L’affermazione de Le schegge, che è netta e che è scaturita, come è prassi, da un giudizio condiviso anche con i lettori del blog, la si può motivare più o meno così: per la geniale operazione di sdoppiamento e di contenimento compiuta dall’autore, che raccontado la genesi del suo primo romanzo, ha di fatto ridisegnato i confini della metafiction secondo paradigmi nuovi. Ellis ripercorre le tappe di avvicinamento a Meno di zero: la progettazione, più in generale l’ambizione di scrivere, trascinando la vecchia storia nella nuova e uscendo da questa per diventare se stesso e darle voce.

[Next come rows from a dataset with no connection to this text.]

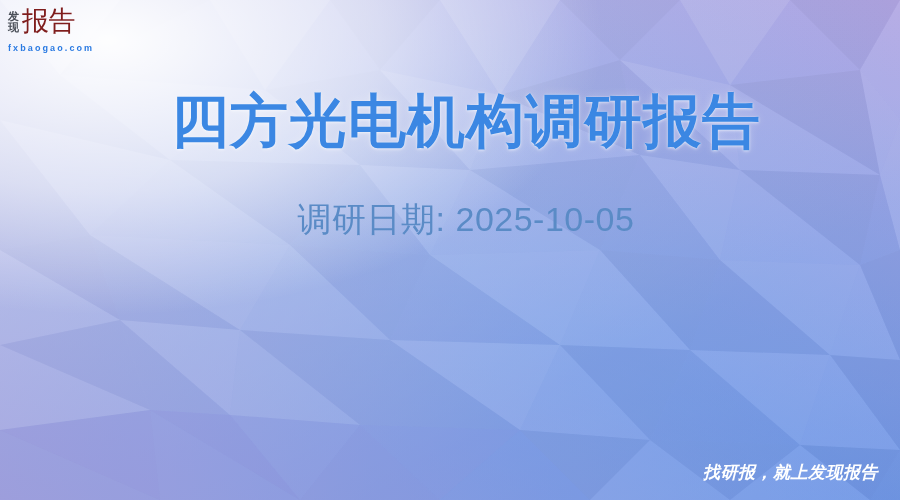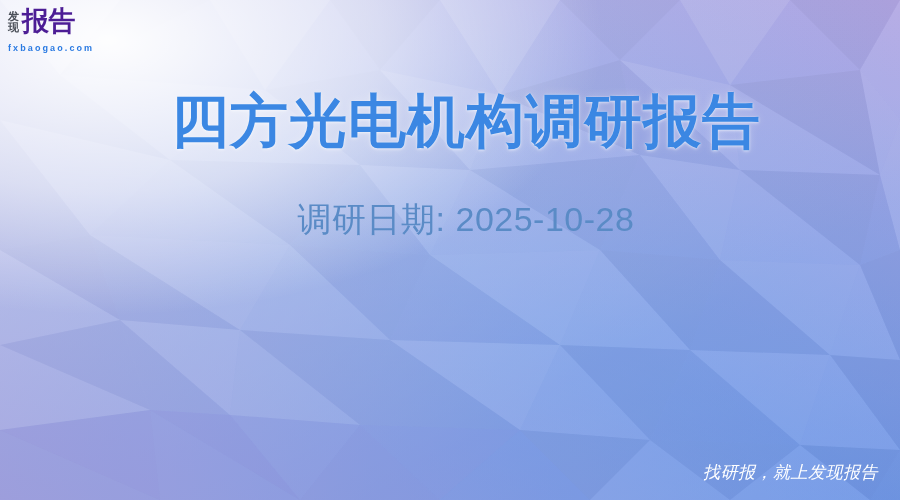"报告" .logo-main { color: #4c1d95 -> #7f1d1d; font-weight: 700 -> 400 }
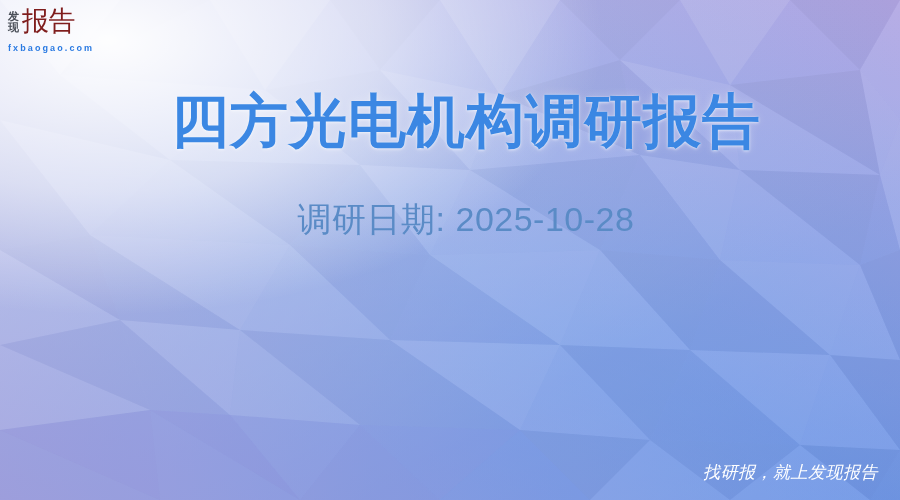"调研日期: 2025-10-28" div.cover-subtitle { text: 2025-10-28 -> 2025-10-05 }
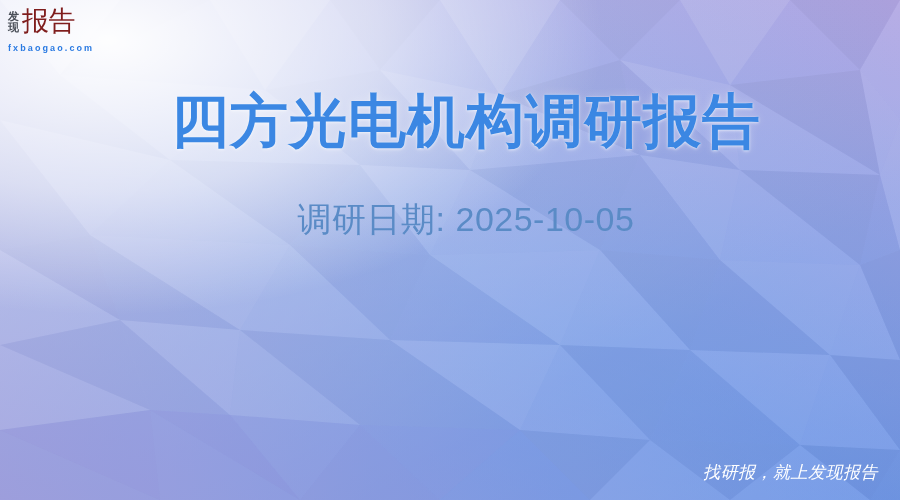"找研报，就上发现报告" .slogan { font-weight: 400 -> 700 }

L’espediente narrativo adottato dall’autore, unitamente alla vivacità della trama – diversamente thriller, rapida nello scorrimento – e alla fedele rappresentazione di una certa borghesia californiana anni ’80 perennemente sull’orlo del precipizio, fa di questo romanzo il miglior affresco di una generazione disillusa e allucinata. Non solo. Il coraggio col quale Ellis racconta la sua storia, nella forma e nei contenuti, fregandosene dei lacci o dei subdoli tentativi di censura che minacciano di guastare, anzi che stanno già guastando molti pezzi della narrativa contemporanea non solo in America, aggiunge ulteriore valore e appeal al libro, trasformandolo quasi in un atto di resistenza a un’editoria dominata da deliranti forme di pedagogismo e strane vocazioni redenzioniste. La gioventù di Ellis è bianca, straricca, deideologizzata, socialmente disimpegnata, estranea quindi a qualunque format imperante. Le schegge vince anche per questo.